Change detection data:
>>>

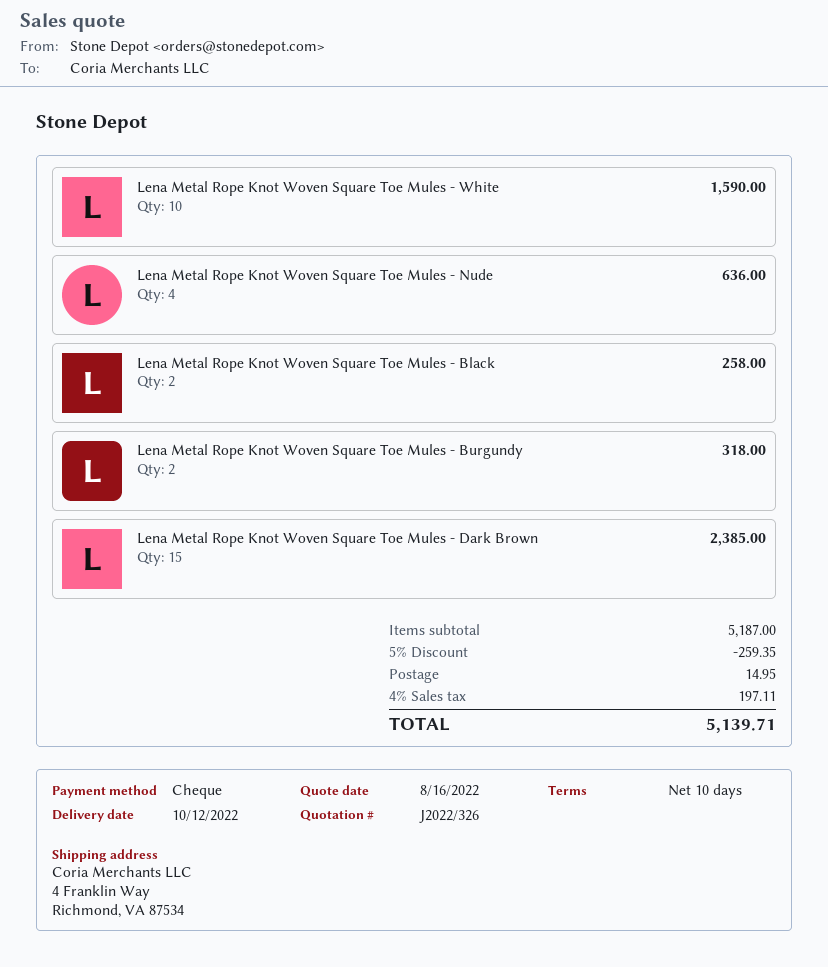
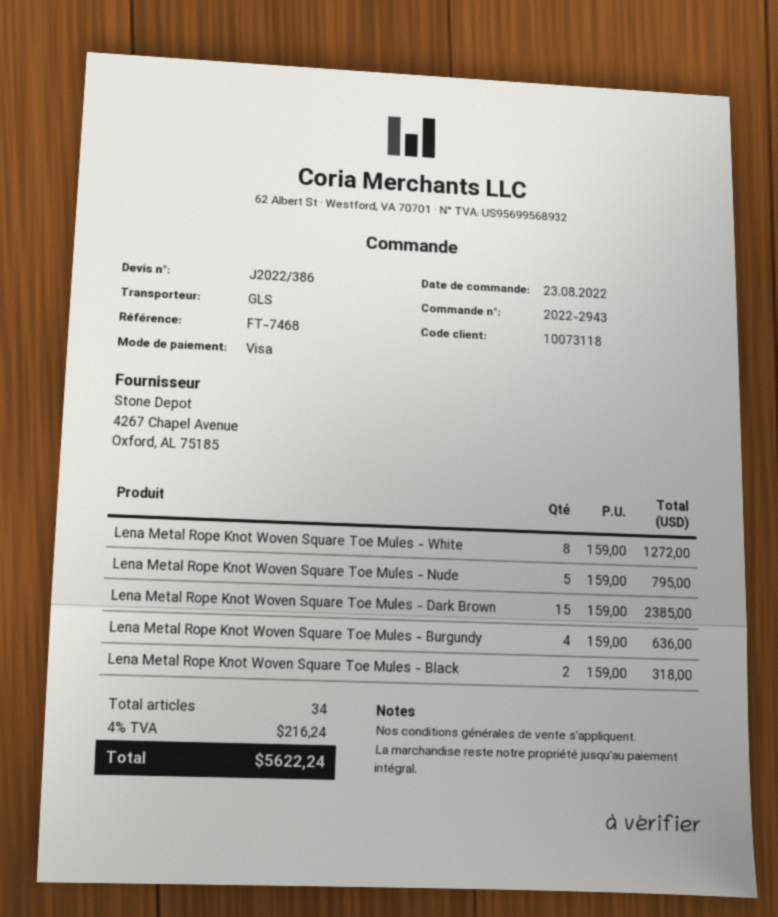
quote number: J2022/326 -> J2022/386
payment method: cheque -> Visa
Lena Metal Rope Knot Woven Square Toe Mules - White: 10 for 1590.00 -> 8 for 1272.00
Lena Metal Rope Knot Woven Square Toe Mules - Nude: 4 for 636.00 -> 5 for 795.00
Lena Metal Rope Knot Woven Square Toe Mules - Black: 2 for 258.00 -> 2 for 318.00
Lena Metal Rope Knot Woven Square Toe Mules - Burgundy: 2 for 318.00 -> 4 for 636.00
discount: 5% = 259.35 -> none
shipping: 14.95 -> none
tax: 4% = 197.11 -> 4% = 216.24
total: 5139.71 -> 5622.24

<<<

(Task to complete) Each line of the records is to be reproduced exactly, and each picture dropped.

(Task answer)
quote number: J2022/326 -> J2022/386
payment method: cheque -> Visa
Lena Metal Rope Knot Woven Square Toe Mules - White: 10 for 1590.00 -> 8 for 1272.00
Lena Metal Rope Knot Woven Square Toe Mules - Nude: 4 for 636.00 -> 5 for 795.00
Lena Metal Rope Knot Woven Square Toe Mules - Black: 2 for 258.00 -> 2 for 318.00
Lena Metal Rope Knot Woven Square Toe Mules - Burgundy: 2 for 318.00 -> 4 for 636.00
discount: 5% = 259.35 -> none
shipping: 14.95 -> none
tax: 4% = 197.11 -> 4% = 216.24
total: 5139.71 -> 5622.24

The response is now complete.